Authors: Ming-Hsiang Tsou*, San Diego State University
Topics: Geographic Information Science and Systems, Cartography, Medical and Health Geography
Keywords: Health Disparity, COVID-19, Neighborhoods, Socio-economic status
Session Type: Virtual Paper
Start / End Time: 8:00 AM / 9:15 AM
Room: Virtual 8
Presentation File: No File Uploaded
Neighborhood characteristics, including the composition of race/ethnicity and elderly, socio-economic status (SES) and geographic location, contribute to disparities in who contracts COVID-19 and their treatment outcomes (e.g., hospitalization and/or death). An effective detection and analysis of these factors and their potential impacts can help improve decision-making and health resource management. This study compared these neighborhood and geographic factors from American Census Survey (ACS) with the COVID-19 confirmed cases at the Zip Code level in San Diego. We are conducting health disparity analysis by using geographic information systems (GIS) and spatiotemporal statistical approaches. The preliminary correlation analysis identifies several socioeconomic factors that show interesting patterns with COVID-19 confirmed cases. Africa American population are highly correlated with the COVID-19 cases at the Zip Code Level. The Spanish-Speaking group also shows a high correlation. The non-hispanic white population shows a high negative correlation.
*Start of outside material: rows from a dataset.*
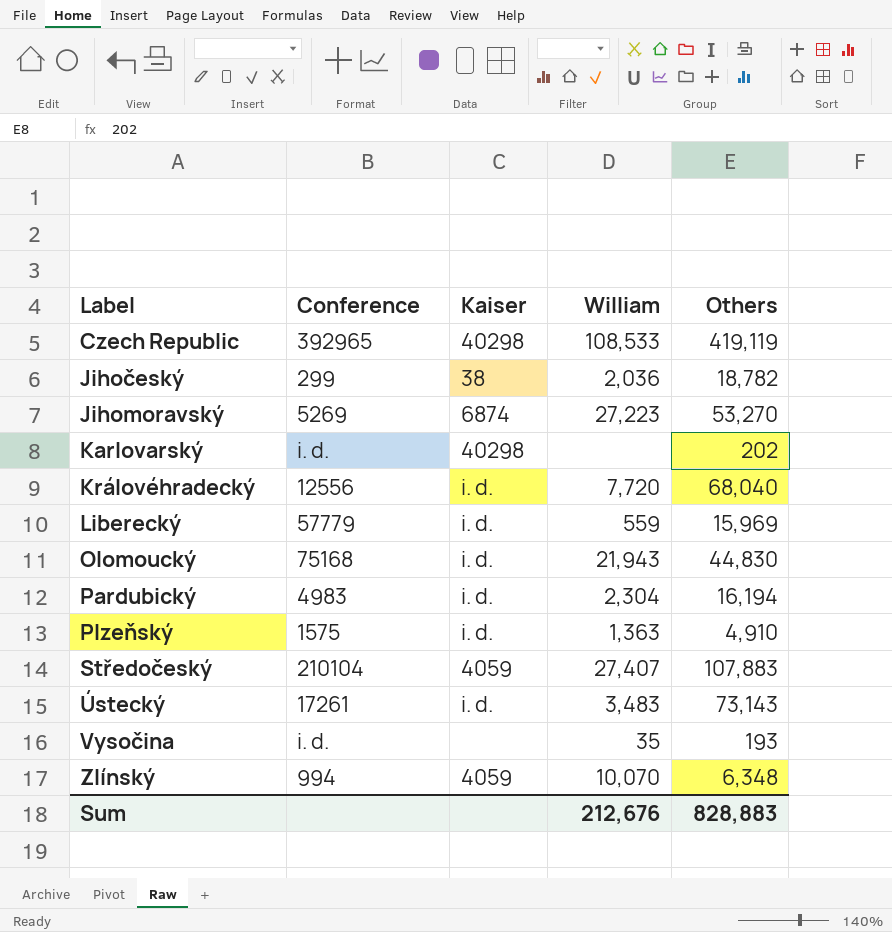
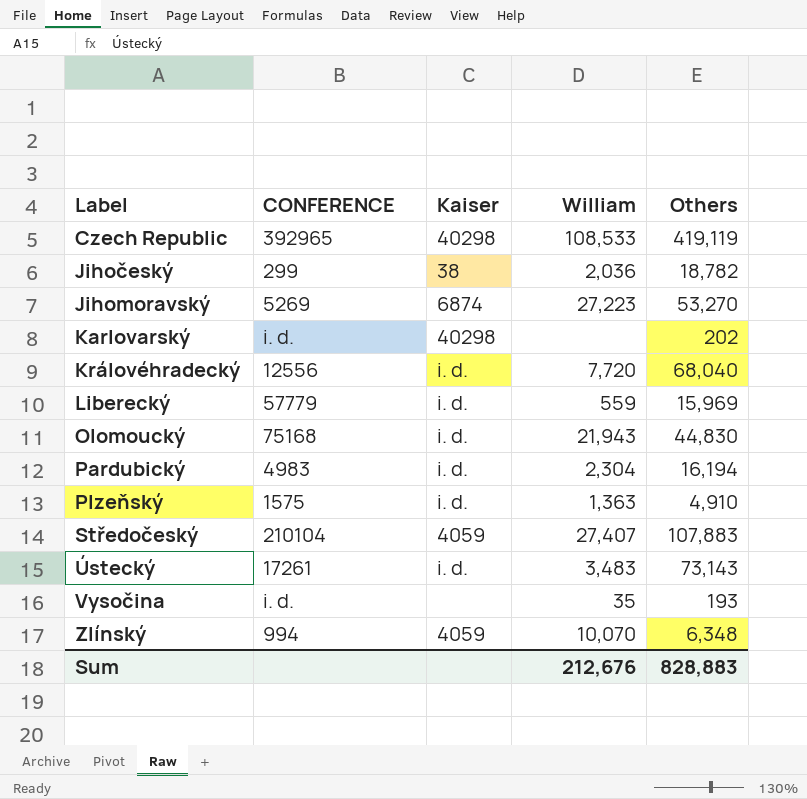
column name: Conference -> CONFERENCE

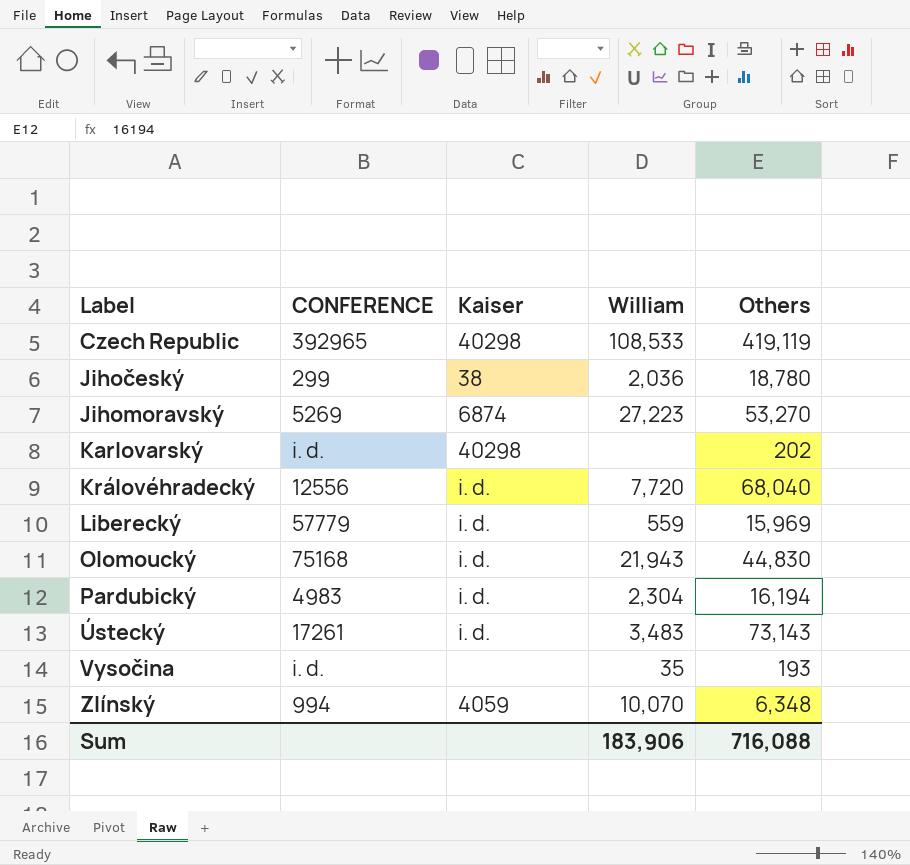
row Plzeňský: 1575 | i. d. | 1,363 | 4,910 -> none
row Středočeský: 210104 | 4059 | 27,407 | 107,883 -> none
Jihočeský | Others: 18,782 -> 18,780
Sum | William: 212,676 -> 183,906
Sum | Others: 828,883 -> 716,088

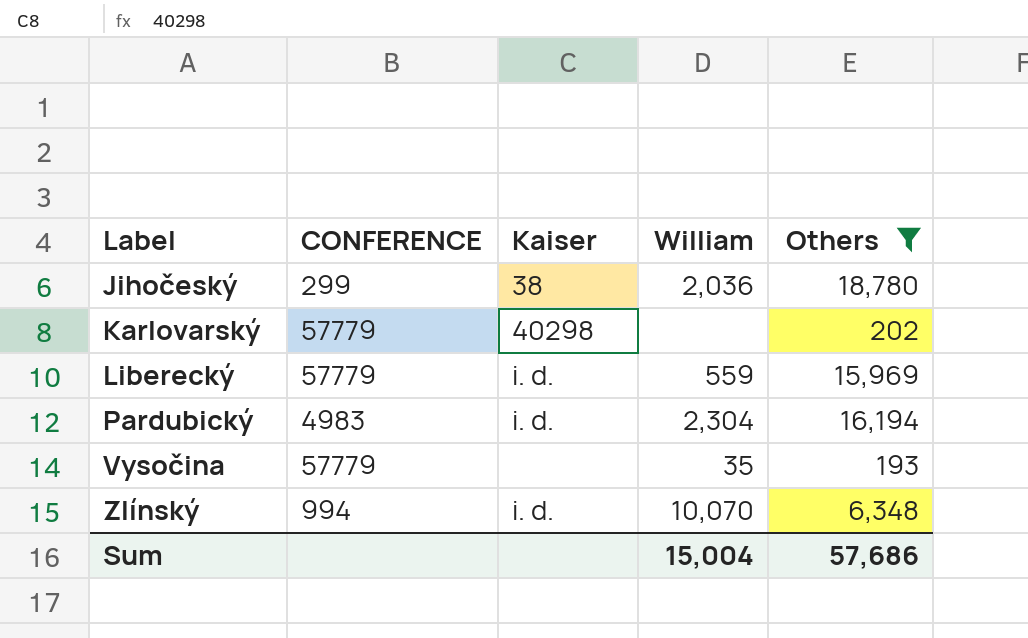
filter: none -> Others <= 18,780
Karlovarský | CONFERENCE: i. d. -> 57779
Vysočina | CONFERENCE: i. d. -> 57779
Zlínský | Kaiser: 4059 -> i. d.
Sum | William: 183,906 -> 15,004
Sum | Others: 716,088 -> 57,686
As for the age groups, age groups of 15 to 24 and 25 to 44 are positively correlated with COVID-19 cases, which mean teenagers are more likely to get involved with COVID-19 situation. Even though the old generation (Older than 65) are suffering more in COVID-19, they tend to be more careful toward the COVID-19 and show sigificant negative correlation to the COVID-19 confirmed cases.